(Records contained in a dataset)
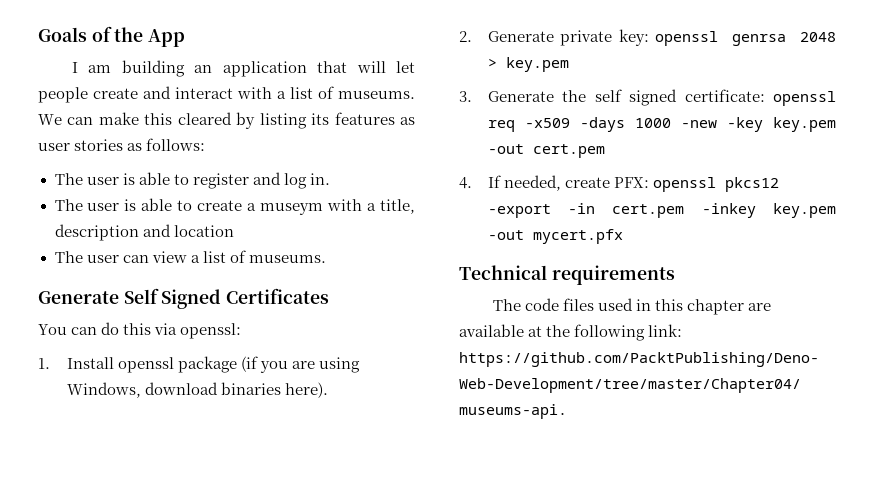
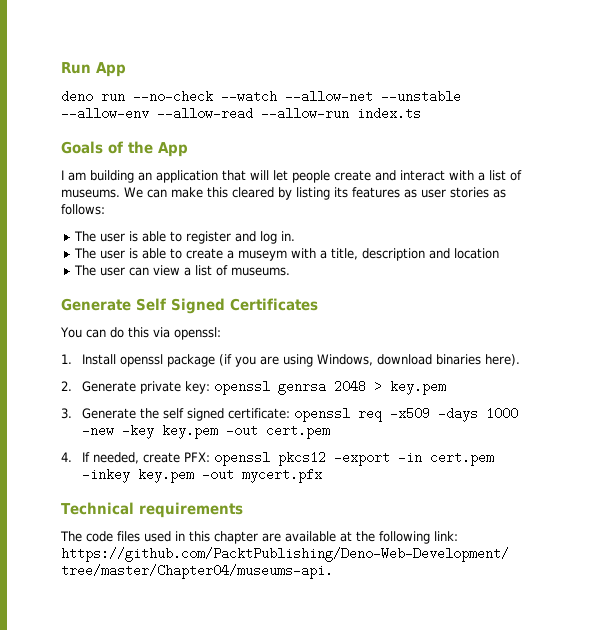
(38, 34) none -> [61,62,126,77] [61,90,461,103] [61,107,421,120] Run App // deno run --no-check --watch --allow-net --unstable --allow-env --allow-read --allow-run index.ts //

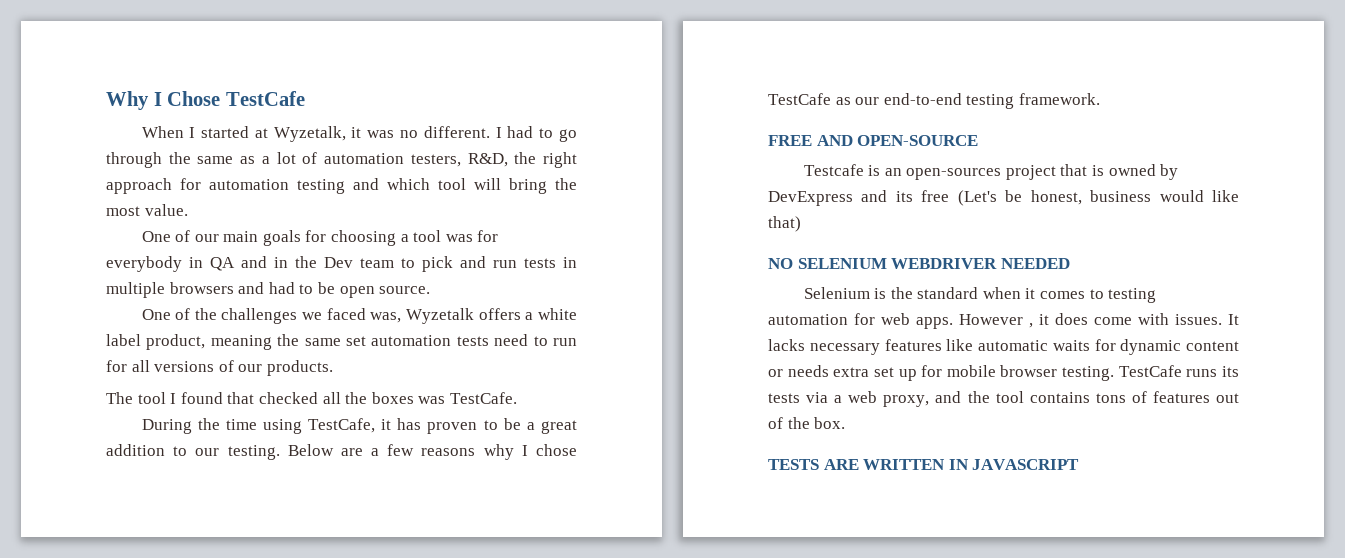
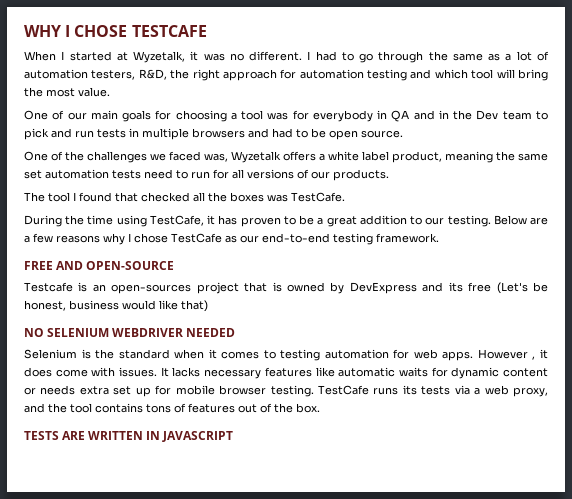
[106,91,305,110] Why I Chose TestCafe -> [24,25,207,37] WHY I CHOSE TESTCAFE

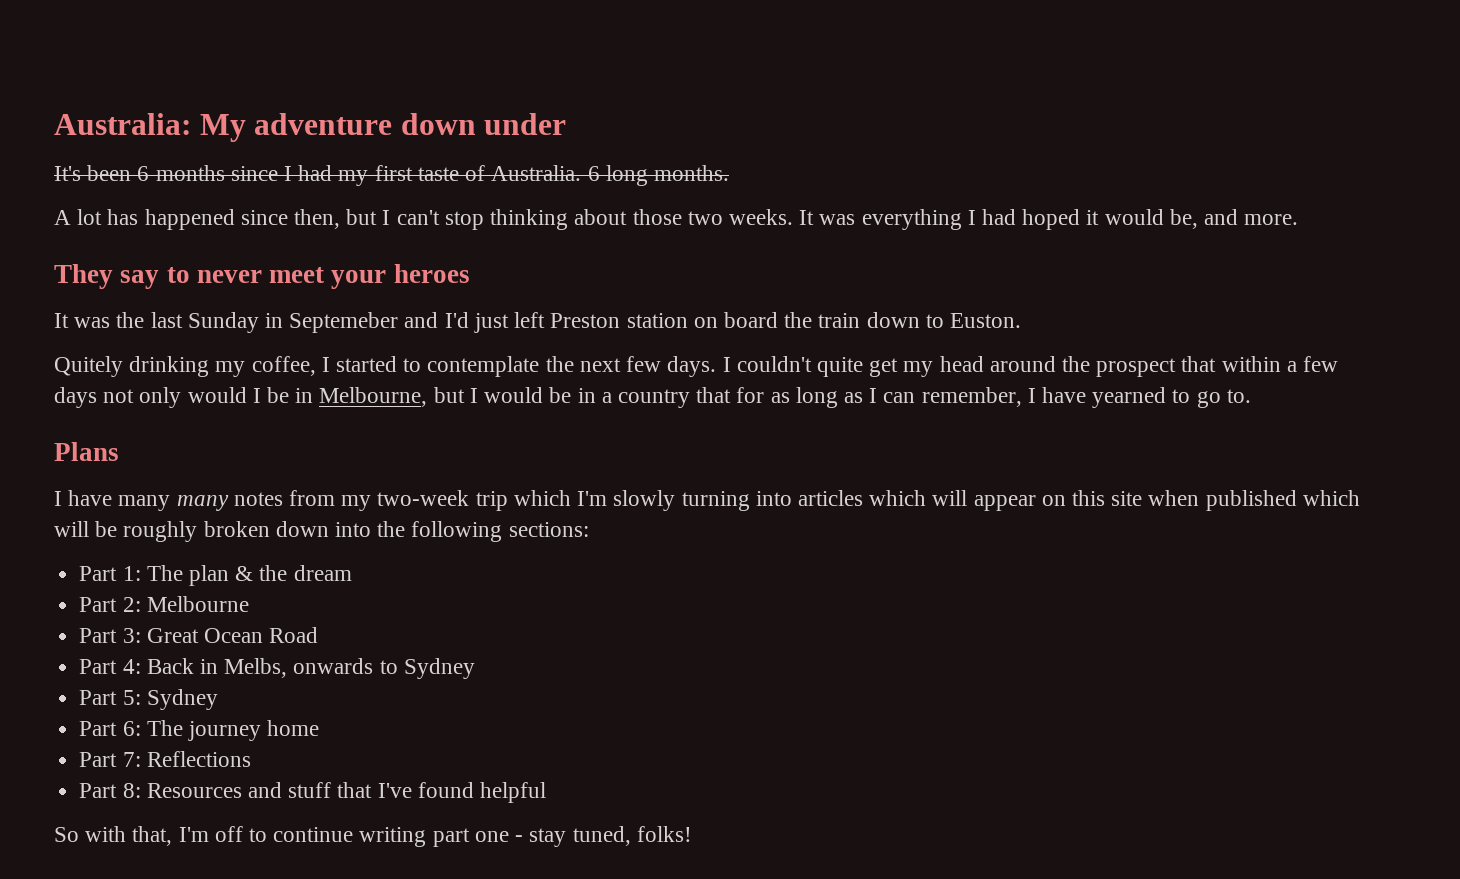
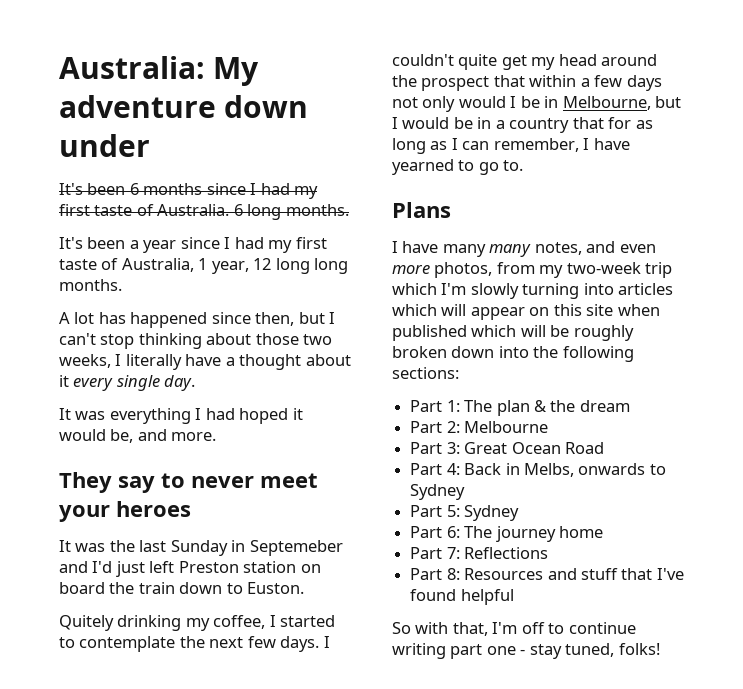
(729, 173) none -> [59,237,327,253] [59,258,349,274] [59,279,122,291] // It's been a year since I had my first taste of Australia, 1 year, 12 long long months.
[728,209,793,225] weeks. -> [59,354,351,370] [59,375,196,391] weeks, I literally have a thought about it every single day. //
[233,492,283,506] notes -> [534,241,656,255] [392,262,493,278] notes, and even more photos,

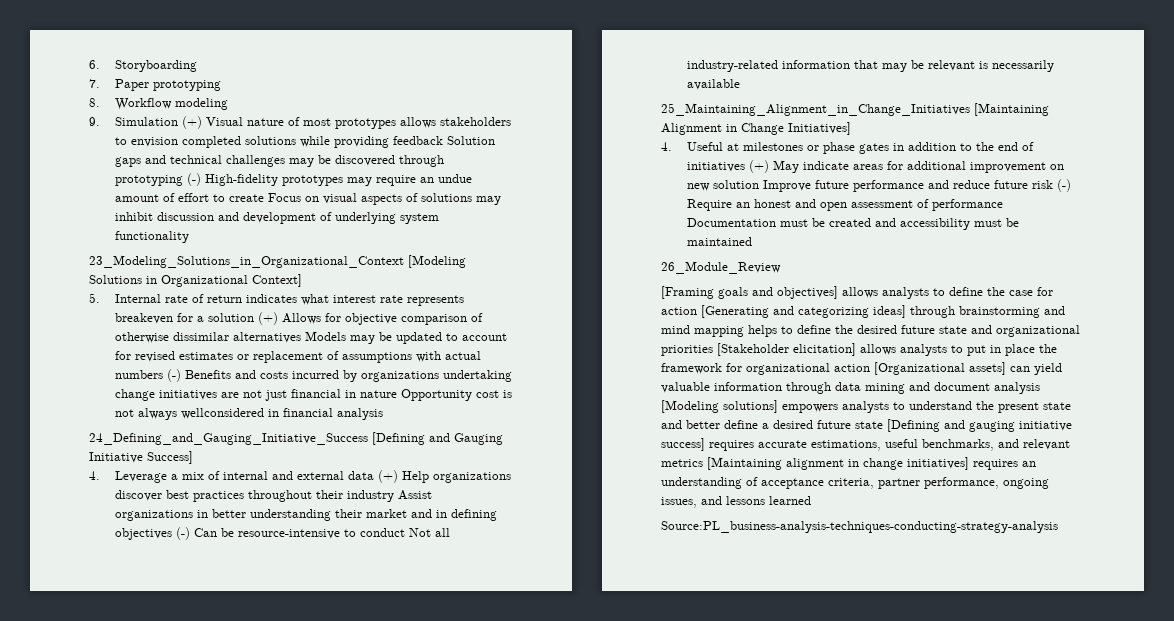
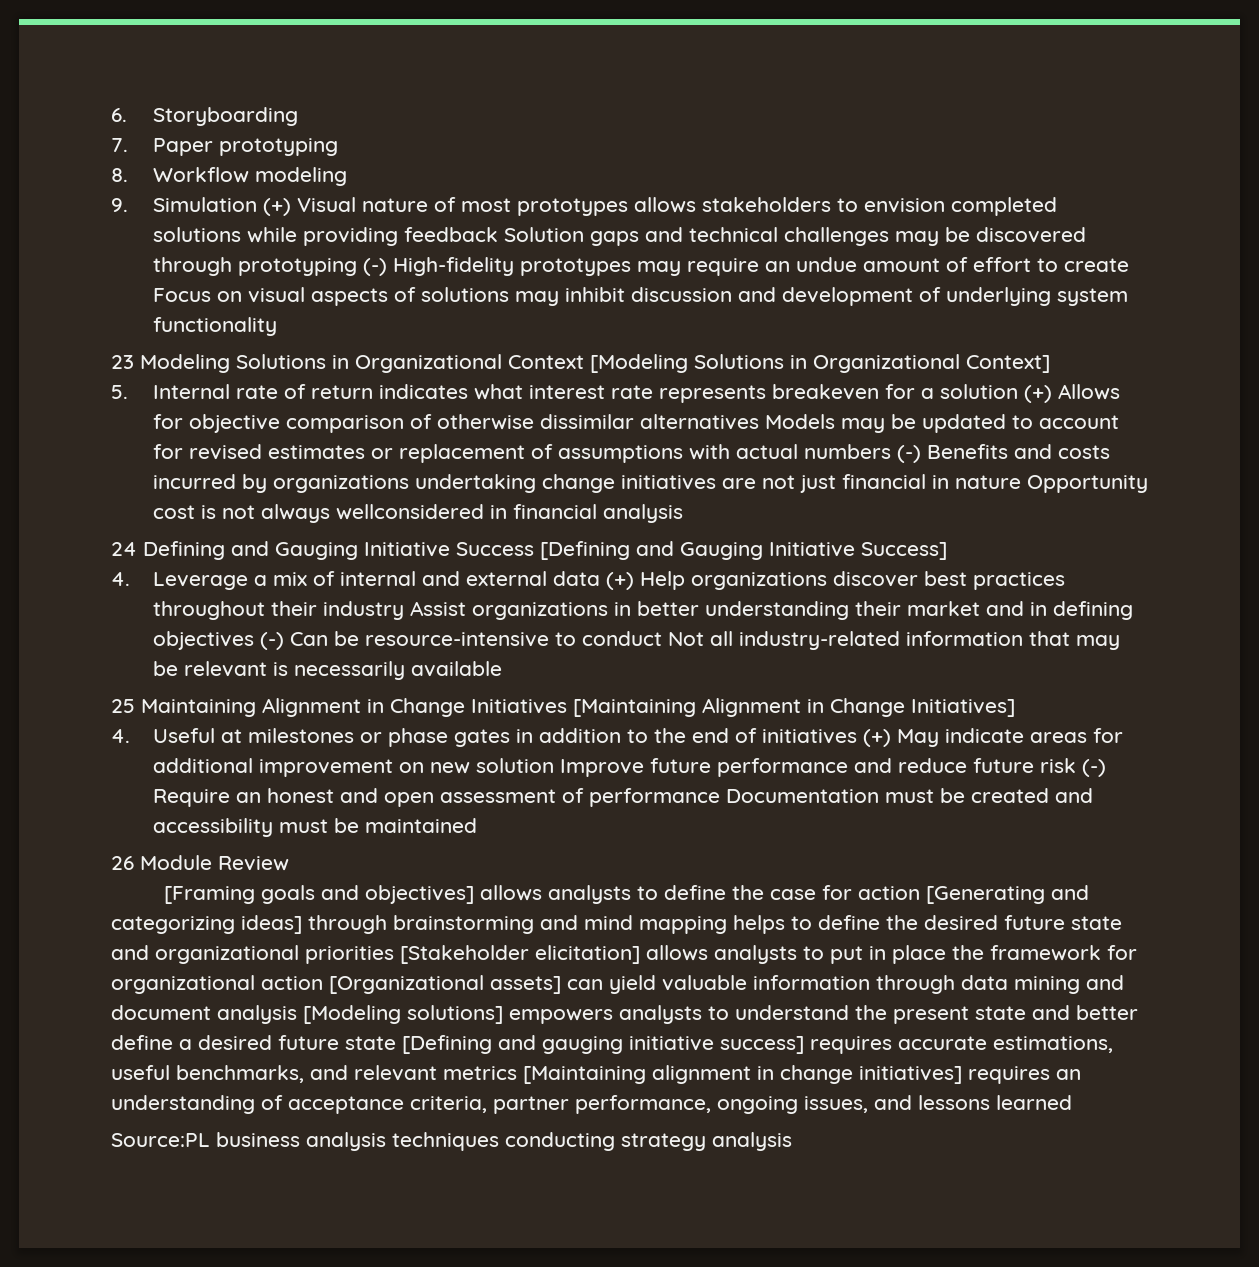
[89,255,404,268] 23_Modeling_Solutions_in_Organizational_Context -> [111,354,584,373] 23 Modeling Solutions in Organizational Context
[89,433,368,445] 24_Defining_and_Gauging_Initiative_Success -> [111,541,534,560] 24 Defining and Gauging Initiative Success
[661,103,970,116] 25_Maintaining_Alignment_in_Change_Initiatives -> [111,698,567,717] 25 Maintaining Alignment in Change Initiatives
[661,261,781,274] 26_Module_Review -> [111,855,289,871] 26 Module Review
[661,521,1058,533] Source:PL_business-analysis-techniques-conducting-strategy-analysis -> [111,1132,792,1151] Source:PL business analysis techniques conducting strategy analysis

**Task instructions**
Begin with the first line of the records and repeat every line up to the one with "[728,209,793,225] weeks. ->", counting that line too. Pictures are not part of the copy.

**Solved exercise**
(38, 34) none -> [61,62,126,77] [61,90,461,103] [61,107,421,120] Run App // deno run --no-check --watch --allow-net --unstable --allow-env --allow-read --allow-run index.ts //

[106,91,305,110] Why I Chose TestCafe -> [24,25,207,37] WHY I CHOSE TESTCAFE

(729, 173) none -> [59,237,327,253] [59,258,349,274] [59,279,122,291] // It's been a year since I had my first taste of Australia, 1 year, 12 long long months.
[728,209,793,225] weeks. -> [59,354,351,370] [59,375,196,391] weeks, I literally have a thought about it every single day. //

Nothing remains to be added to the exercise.